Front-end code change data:
- - -

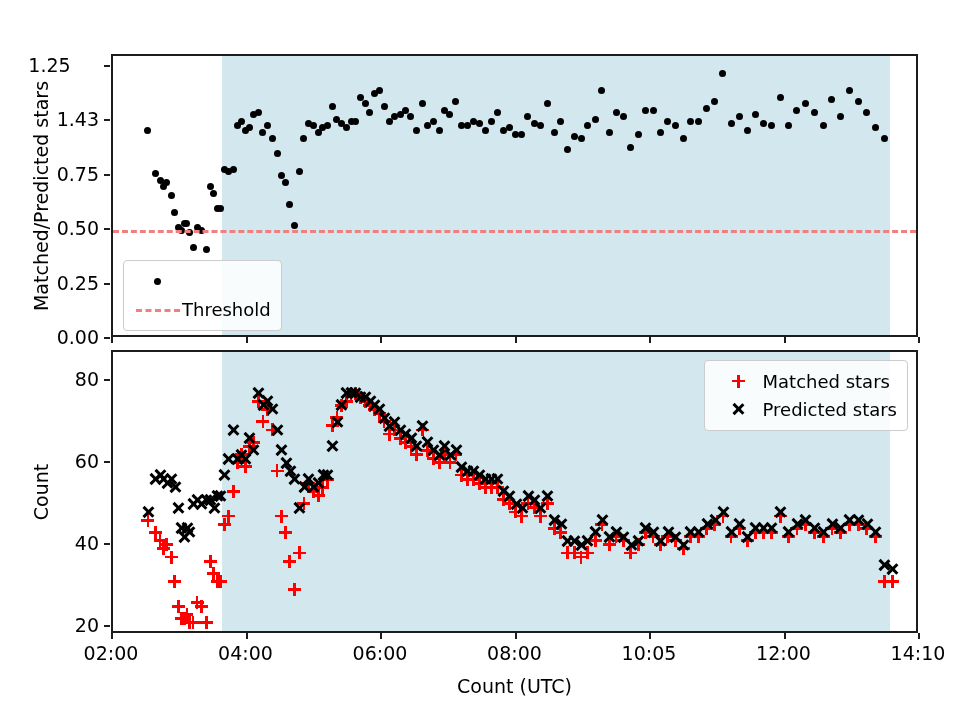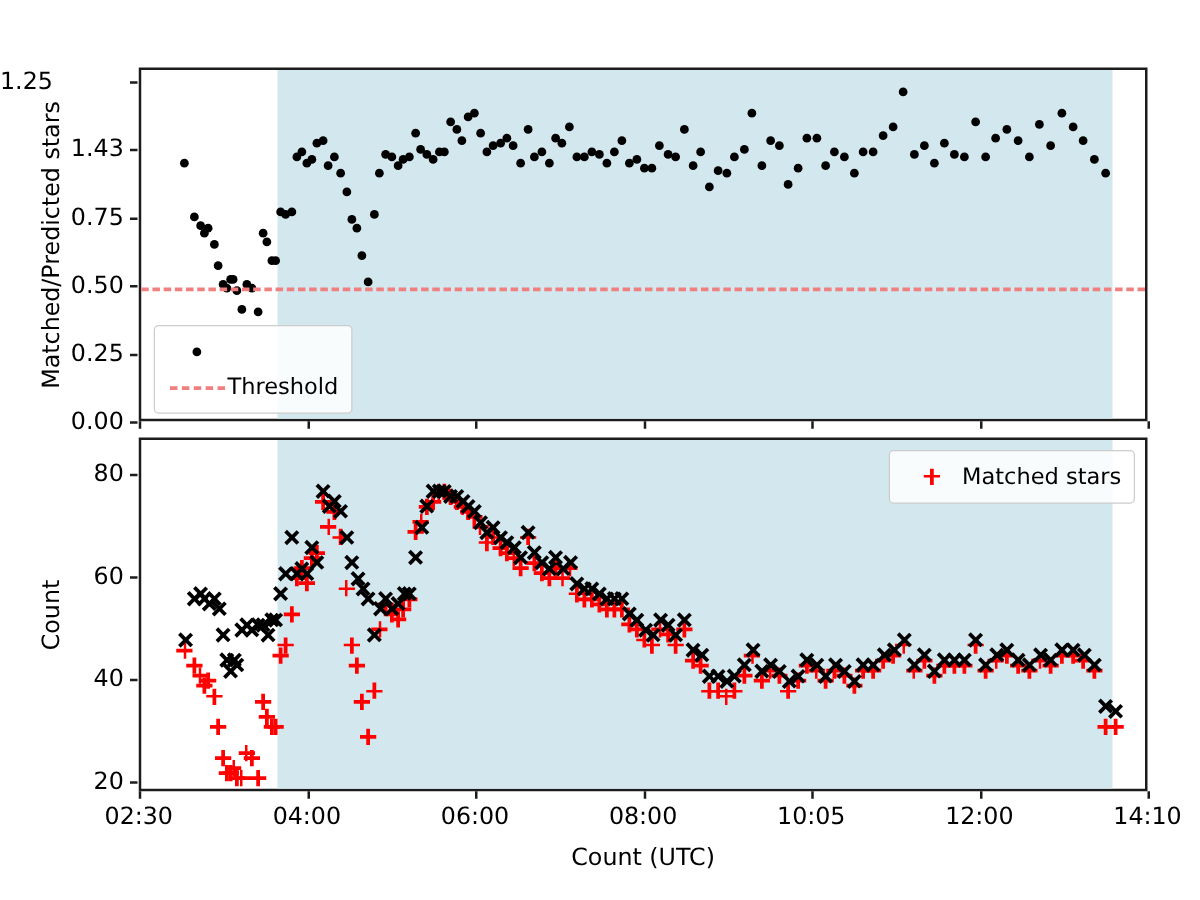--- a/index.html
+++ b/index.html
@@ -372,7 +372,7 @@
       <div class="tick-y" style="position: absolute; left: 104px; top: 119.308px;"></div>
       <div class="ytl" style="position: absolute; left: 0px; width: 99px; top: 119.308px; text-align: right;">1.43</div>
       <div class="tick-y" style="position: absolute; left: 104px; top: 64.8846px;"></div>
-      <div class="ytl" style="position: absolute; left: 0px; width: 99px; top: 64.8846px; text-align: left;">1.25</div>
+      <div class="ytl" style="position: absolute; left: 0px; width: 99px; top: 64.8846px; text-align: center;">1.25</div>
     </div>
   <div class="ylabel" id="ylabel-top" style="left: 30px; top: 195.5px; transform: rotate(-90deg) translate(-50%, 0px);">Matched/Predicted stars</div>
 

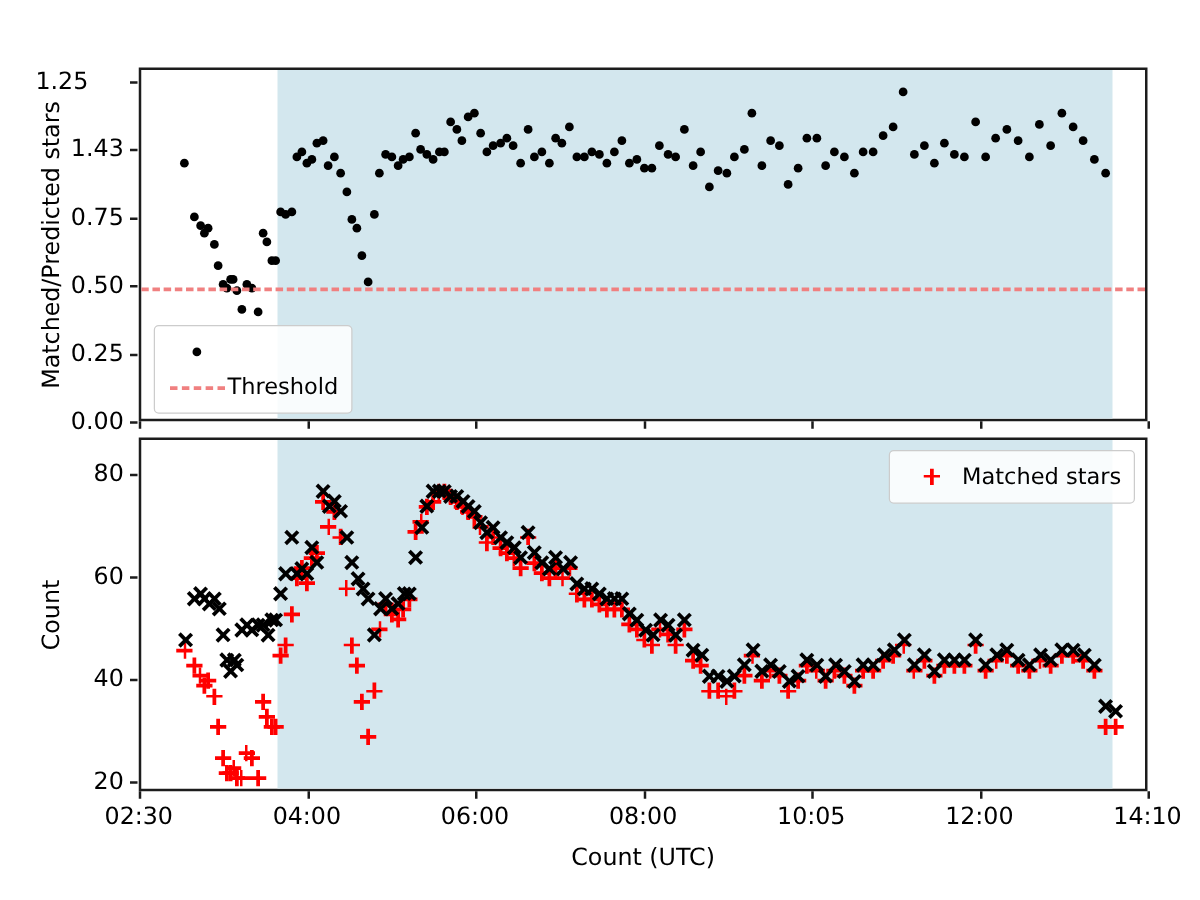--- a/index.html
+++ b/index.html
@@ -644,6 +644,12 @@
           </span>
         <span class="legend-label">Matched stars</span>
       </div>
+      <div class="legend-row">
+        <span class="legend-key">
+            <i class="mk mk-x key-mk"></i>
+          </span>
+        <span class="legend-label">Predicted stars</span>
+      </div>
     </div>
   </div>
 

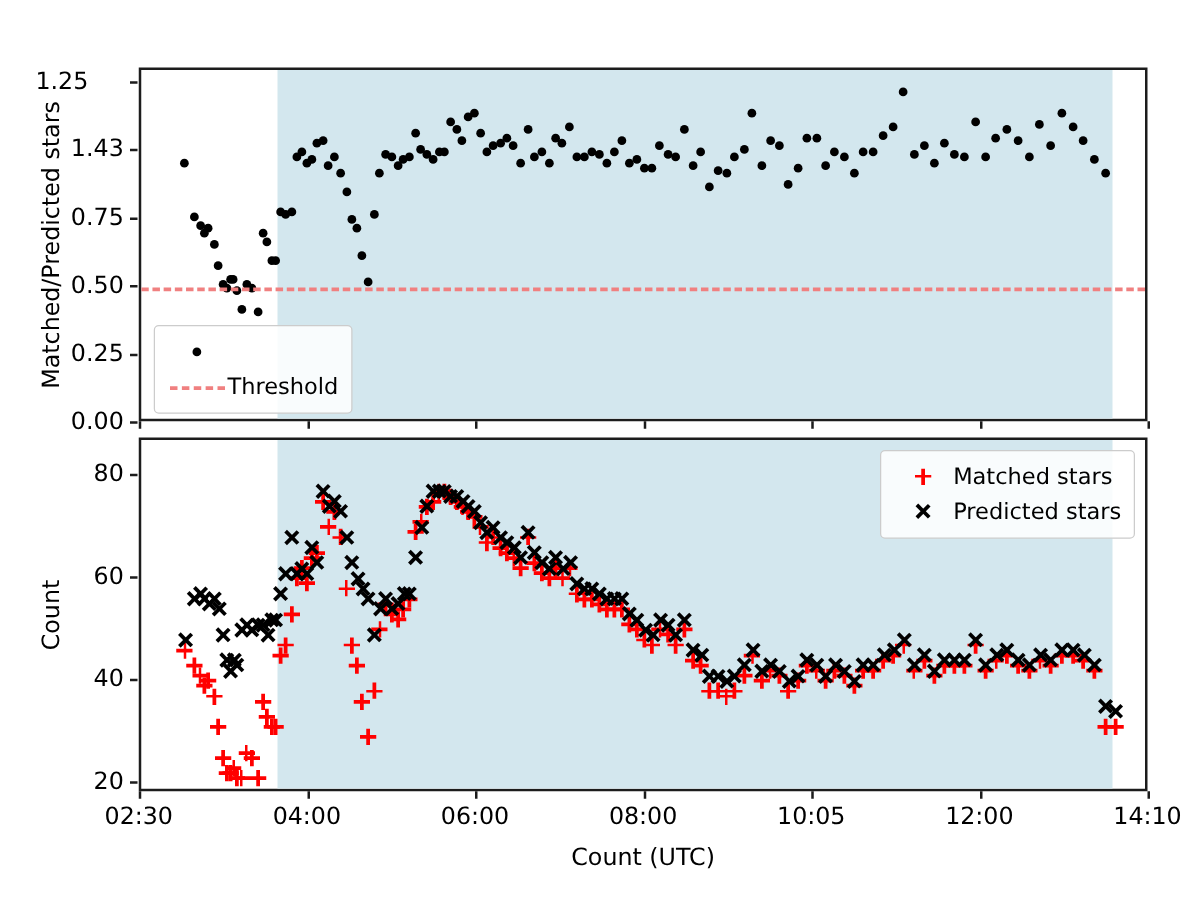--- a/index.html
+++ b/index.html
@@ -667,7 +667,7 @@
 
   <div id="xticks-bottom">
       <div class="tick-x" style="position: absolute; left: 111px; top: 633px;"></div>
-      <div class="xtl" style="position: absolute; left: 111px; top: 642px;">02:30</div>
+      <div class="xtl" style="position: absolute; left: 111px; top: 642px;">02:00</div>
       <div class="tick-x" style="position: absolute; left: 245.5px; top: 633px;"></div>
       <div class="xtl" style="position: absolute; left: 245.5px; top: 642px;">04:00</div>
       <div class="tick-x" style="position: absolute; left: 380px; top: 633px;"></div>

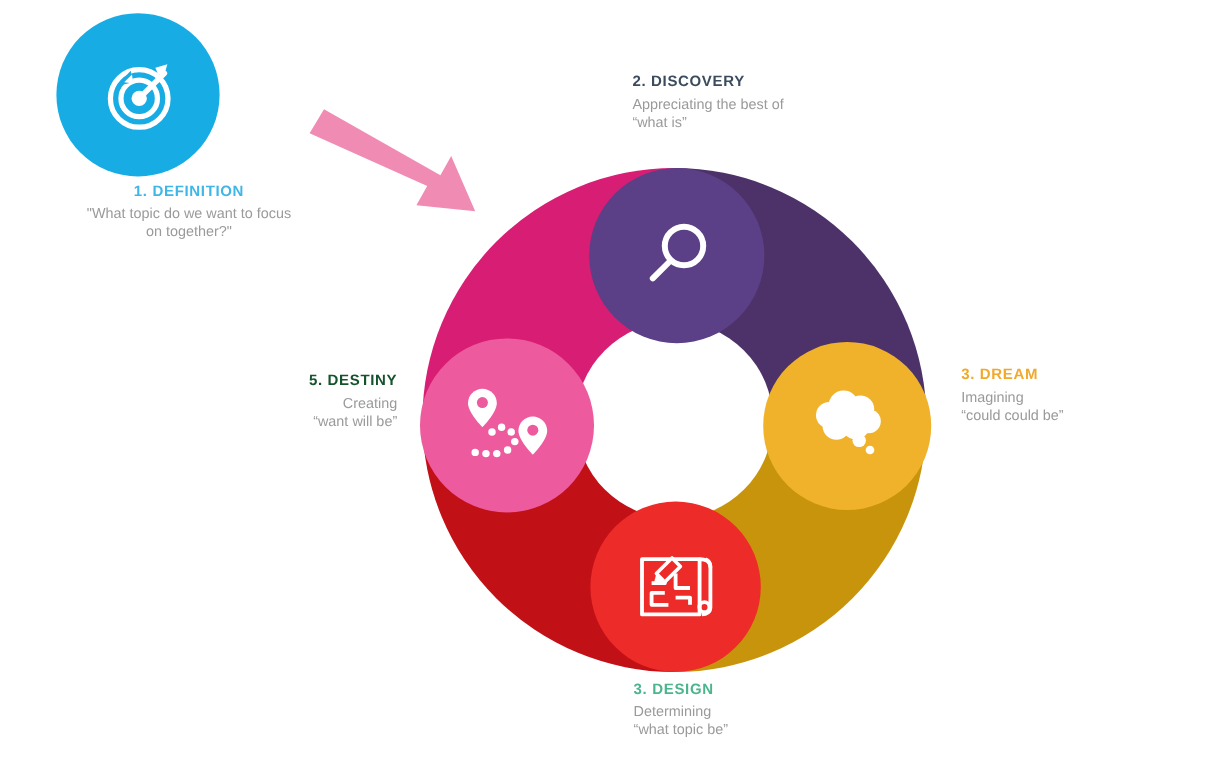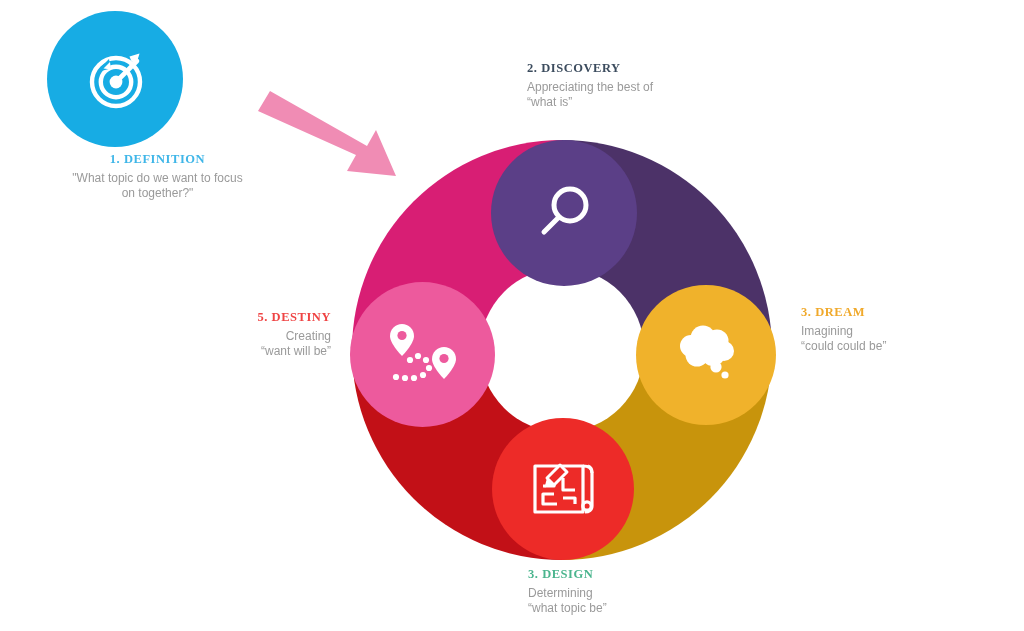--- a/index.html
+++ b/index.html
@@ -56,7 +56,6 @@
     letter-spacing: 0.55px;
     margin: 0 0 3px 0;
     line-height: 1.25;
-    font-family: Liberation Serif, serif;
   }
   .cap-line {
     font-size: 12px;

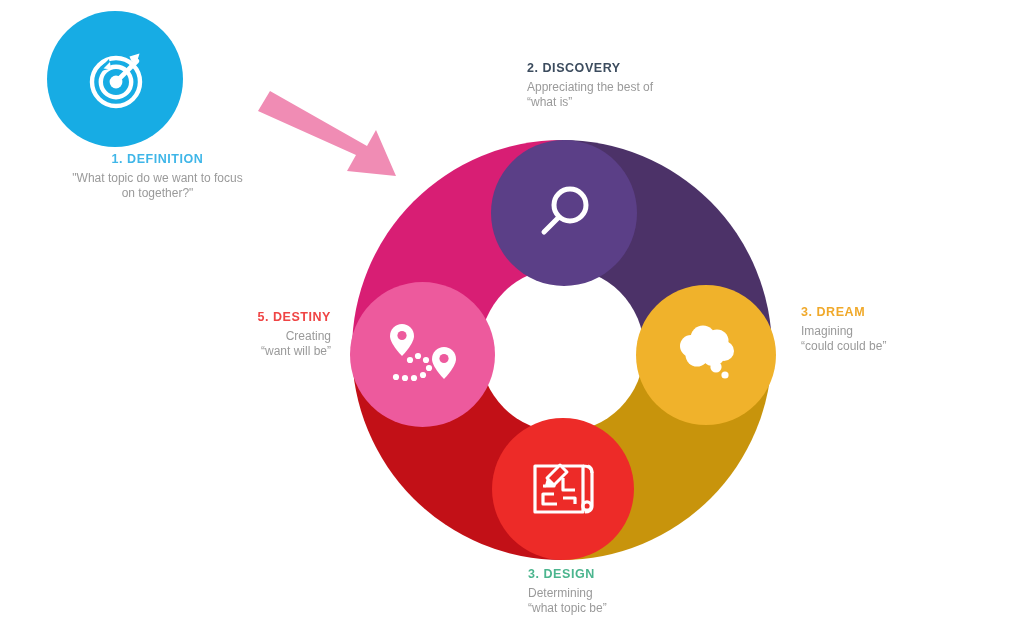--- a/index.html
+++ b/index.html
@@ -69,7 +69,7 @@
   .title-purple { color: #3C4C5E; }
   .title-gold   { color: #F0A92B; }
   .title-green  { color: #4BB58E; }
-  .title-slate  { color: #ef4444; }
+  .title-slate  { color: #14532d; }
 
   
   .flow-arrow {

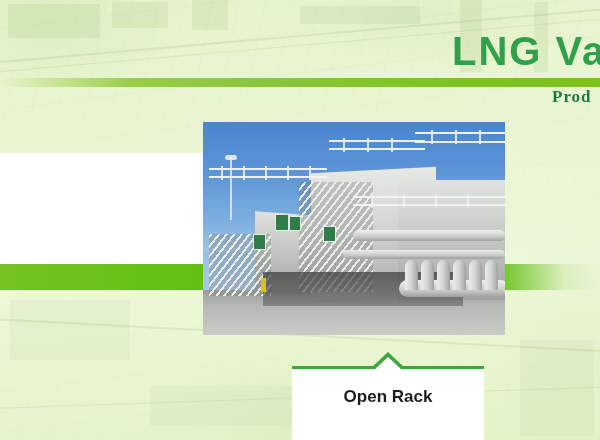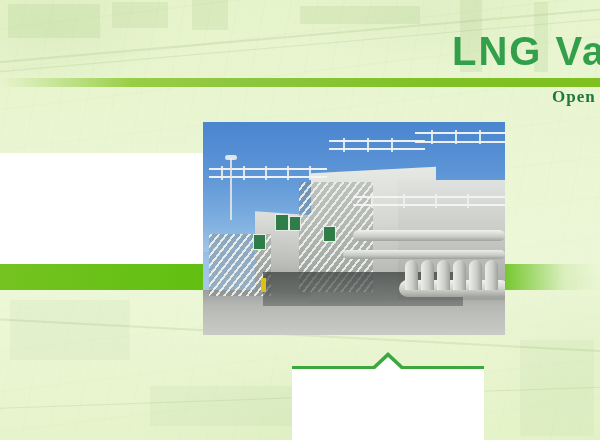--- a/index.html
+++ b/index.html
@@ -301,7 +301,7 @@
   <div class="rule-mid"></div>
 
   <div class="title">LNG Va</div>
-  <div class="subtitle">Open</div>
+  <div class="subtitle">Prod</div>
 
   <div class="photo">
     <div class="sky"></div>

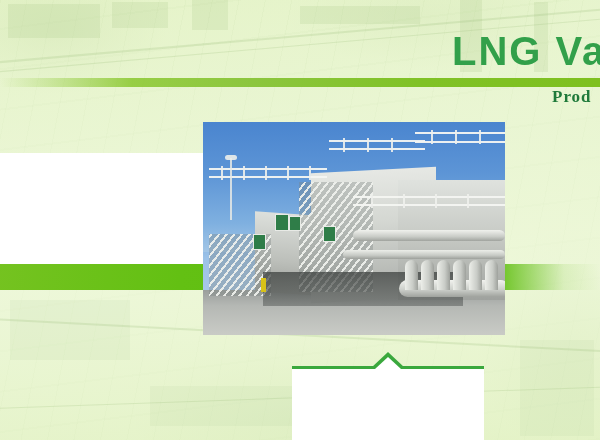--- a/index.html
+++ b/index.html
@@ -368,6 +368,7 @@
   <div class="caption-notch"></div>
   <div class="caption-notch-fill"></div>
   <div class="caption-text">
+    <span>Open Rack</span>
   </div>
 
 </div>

- - -

### What needs to be done
Scan the records above for the string "Predicted", then copy each line where it turns up.

### Written solution
   <div class="ylabel" id="ylabel-top" style="left: 30px; top: 195.5px; transform: rotate(-90deg) translate(-50%, 0px);">Matched/Predicted stars</div>
+        <span class="legend-label">Predicted stars</span>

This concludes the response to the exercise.